*Required work:*
Go through the lines of the material and count the ones with the word "Access". Give that count alone.

*Records shown:*

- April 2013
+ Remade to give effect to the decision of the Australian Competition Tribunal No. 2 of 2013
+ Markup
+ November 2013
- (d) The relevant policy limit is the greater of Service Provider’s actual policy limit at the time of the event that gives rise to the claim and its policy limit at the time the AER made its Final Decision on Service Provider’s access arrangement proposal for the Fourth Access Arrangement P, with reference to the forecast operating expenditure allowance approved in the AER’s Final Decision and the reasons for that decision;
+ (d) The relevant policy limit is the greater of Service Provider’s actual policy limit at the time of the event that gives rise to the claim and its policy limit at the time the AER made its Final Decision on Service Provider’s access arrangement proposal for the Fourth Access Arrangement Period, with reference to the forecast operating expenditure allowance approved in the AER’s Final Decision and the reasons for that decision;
* * *
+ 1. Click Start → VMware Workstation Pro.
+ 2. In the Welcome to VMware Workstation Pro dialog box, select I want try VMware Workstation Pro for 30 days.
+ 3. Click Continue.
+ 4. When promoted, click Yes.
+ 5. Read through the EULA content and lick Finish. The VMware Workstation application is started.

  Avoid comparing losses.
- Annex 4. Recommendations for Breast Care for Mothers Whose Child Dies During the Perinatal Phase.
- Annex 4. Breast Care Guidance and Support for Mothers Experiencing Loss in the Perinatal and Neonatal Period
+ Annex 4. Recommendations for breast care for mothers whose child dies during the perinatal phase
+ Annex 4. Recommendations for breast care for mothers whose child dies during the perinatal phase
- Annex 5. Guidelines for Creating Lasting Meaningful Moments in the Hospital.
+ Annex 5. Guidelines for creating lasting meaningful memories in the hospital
* * *
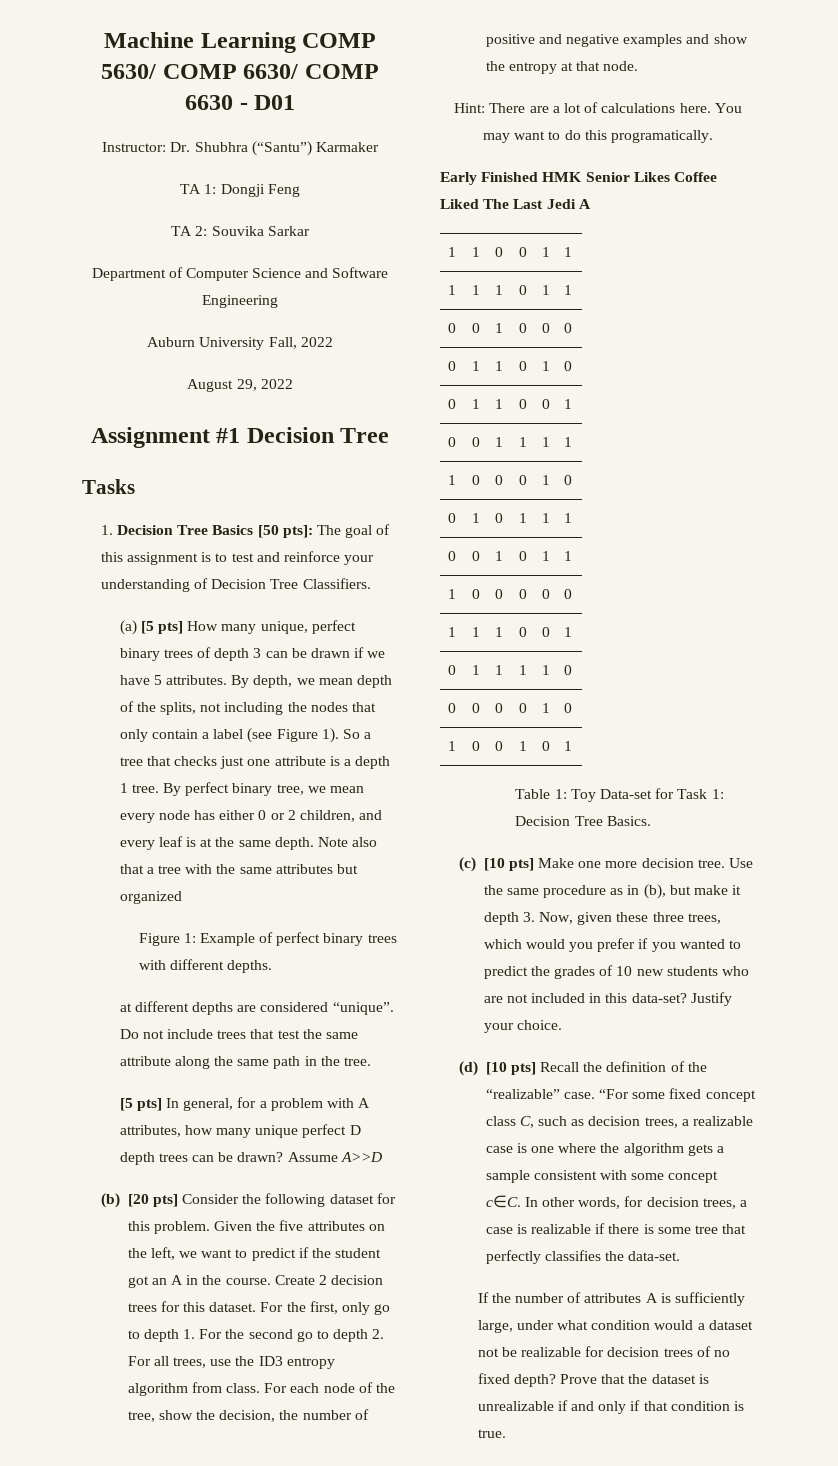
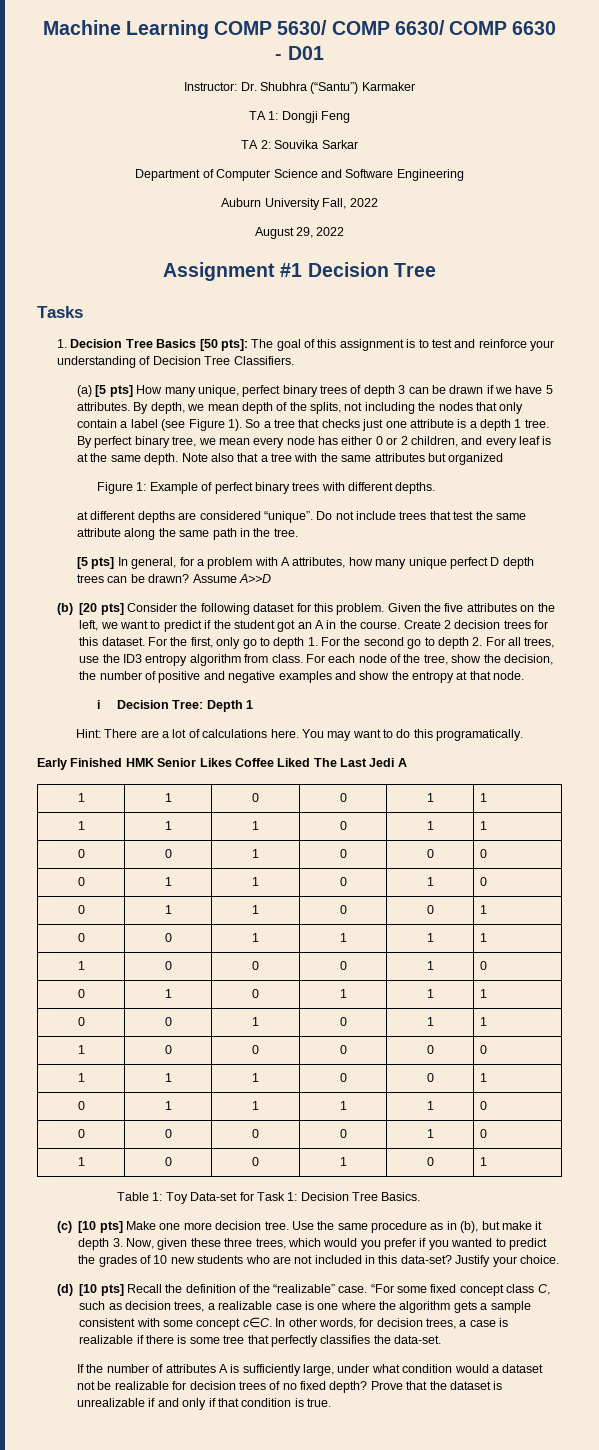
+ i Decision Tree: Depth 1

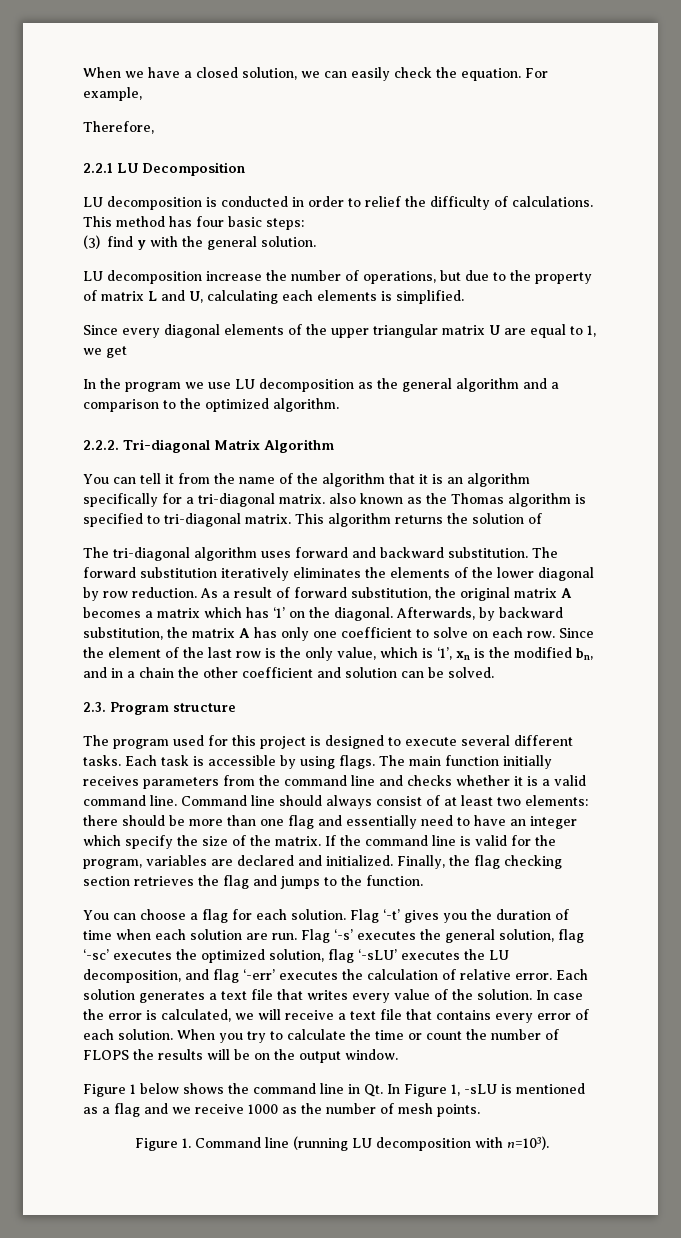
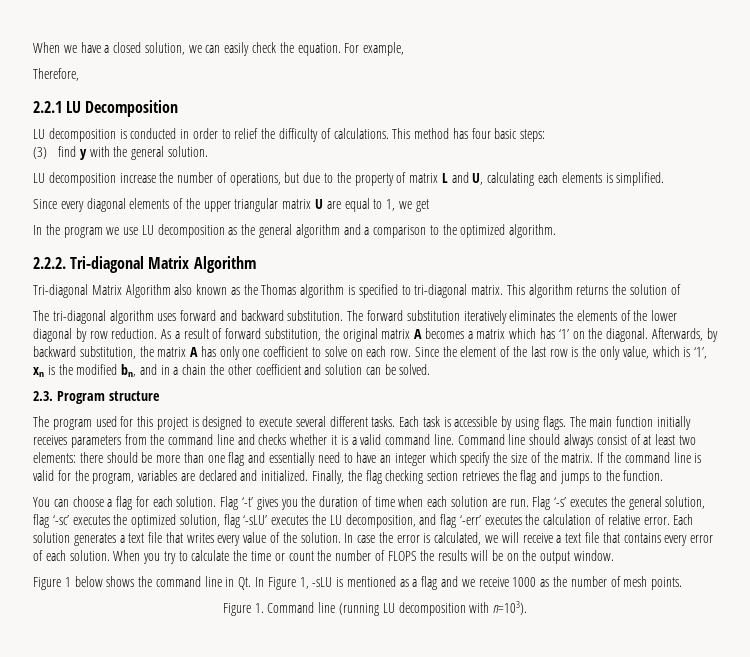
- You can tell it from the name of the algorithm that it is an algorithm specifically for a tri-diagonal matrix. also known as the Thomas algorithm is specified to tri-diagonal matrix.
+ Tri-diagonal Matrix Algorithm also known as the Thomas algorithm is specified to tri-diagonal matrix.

*Result for this task:*
2